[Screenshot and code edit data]
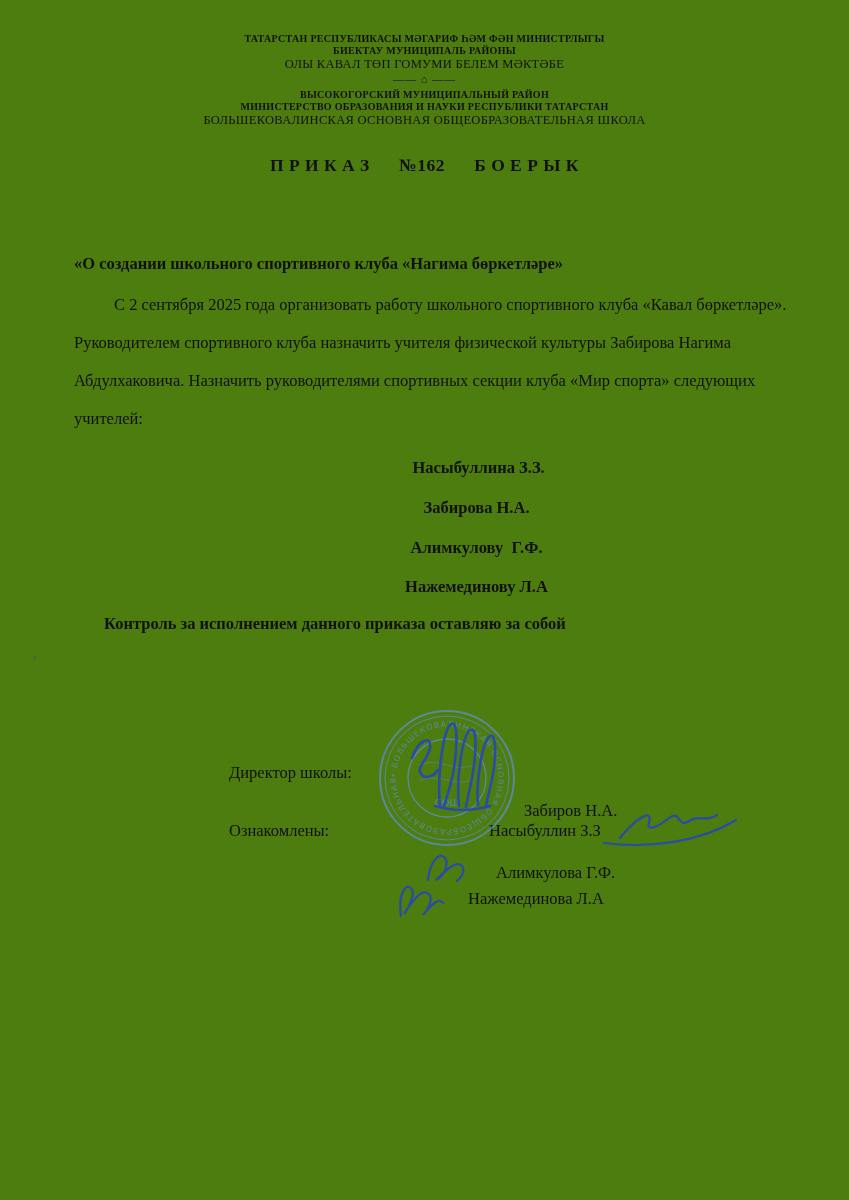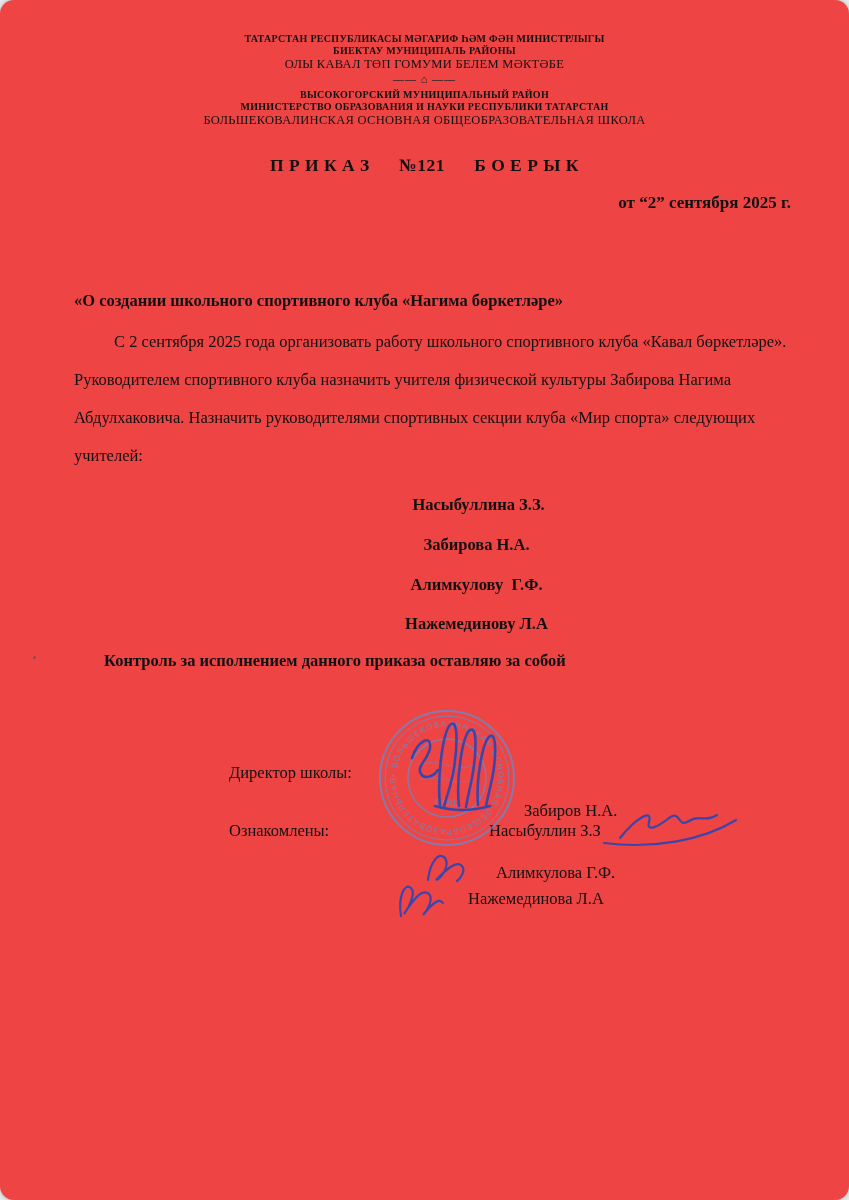--- a/index.html
+++ b/index.html
@@ -7,12 +7,11 @@
     position:relative;
     width:849px;height:1200px;
     margin:0 auto;
-    background:#ef4444;
+    background:#4d7c0f;
     font-family:"Liberation Serif","DejaVu Serif",serif;
     color:#111;
     overflow:hidden;
     box-shadow:0 0 4px rgba(0,0,0,.25);
-    border-radius:14px;
   }
   
   .doc-header{padding-top:33px;text-align:center;line-height:1.18;}

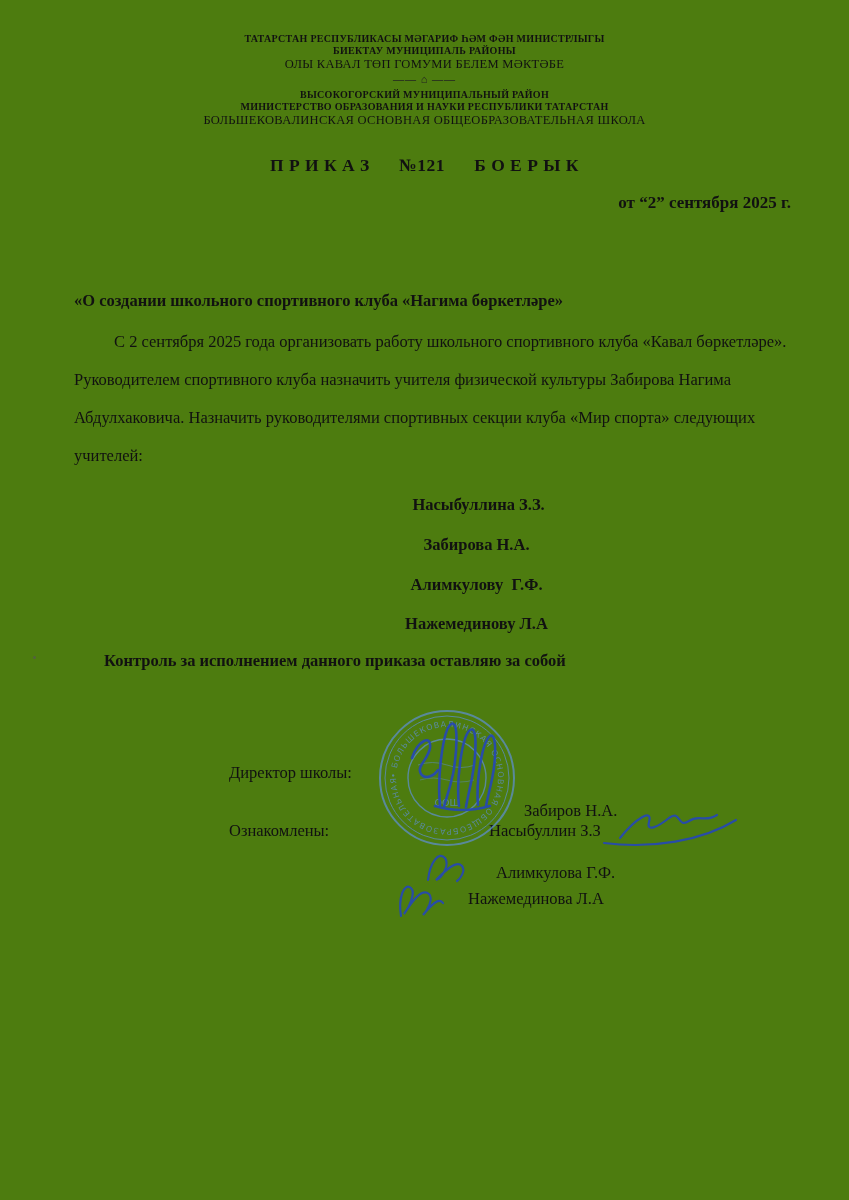--- a/index.html
+++ b/index.html
@@ -73,7 +73,7 @@
     <div class="hl-lg">БОЛЬШЕКОВАЛИНСКАЯ ОСНОВНАЯ ОБЩЕОБРАЗОВАТЕЛЬНАЯ ШКОЛА</div>
   </header>
 
-  <div class="doc-title">П Р И К А З      №121      Б О Е Р Ы К</div>
+  <div class="doc-title">П Р И К А З      №162      Б О Е Р Ы К</div>
 
   <div class="date-line">от  “2” сентября 2025 г.</div>
 

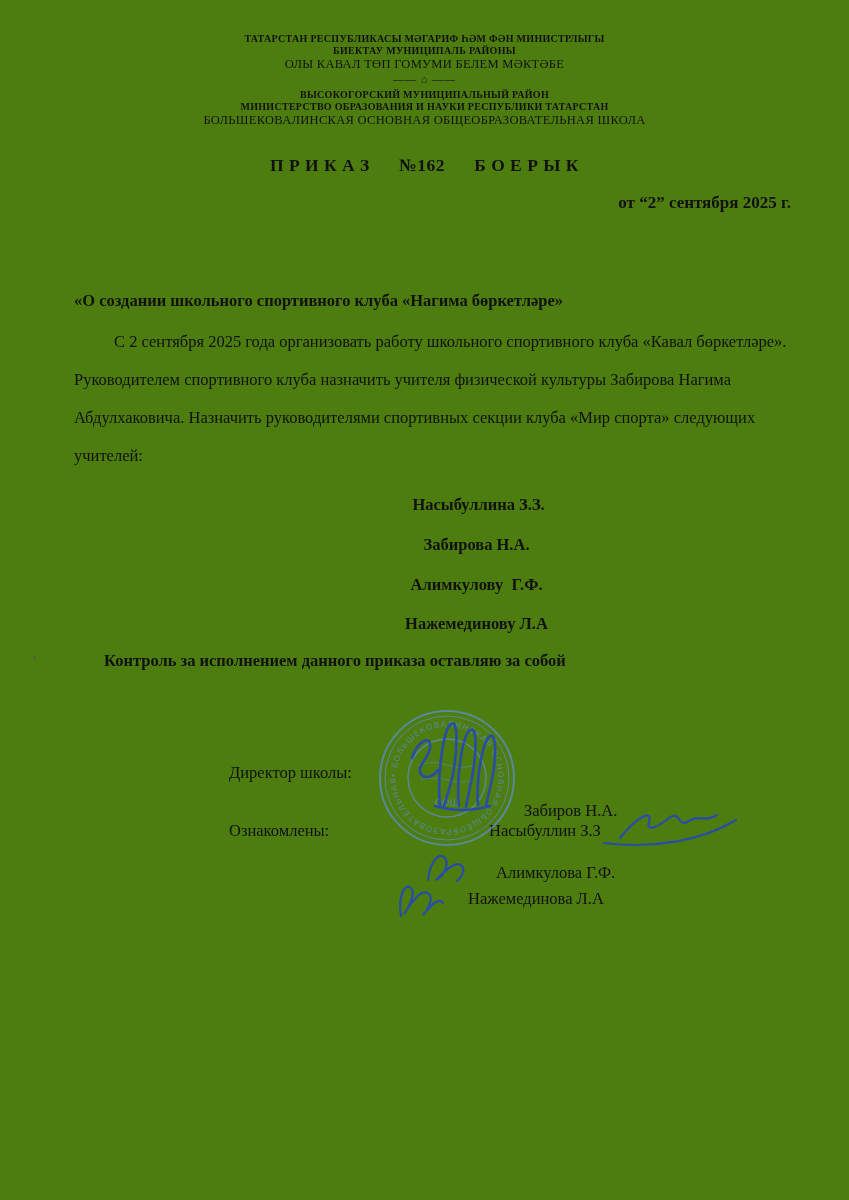--- a/index.html
+++ b/index.html
@@ -75,7 +75,6 @@
 
   <div class="doc-title">П Р И К А З      №162      Б О Е Р Ы К</div>
 
-  <div class="date-line">от  “2” сентября 2025 г.</div>
 
   <div class="subject">«О  создании  школьного спортивного клуба «Нагима бөркетләре»</div>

> [Your instructions]: Bring together all lines in the records where the word "date" is found.

> [Exercise result]:
   <div class="date-line">от  “2” сентября 2025 г.</div>
-  <div class="date-line">от  “2” сентября 2025 г.</div>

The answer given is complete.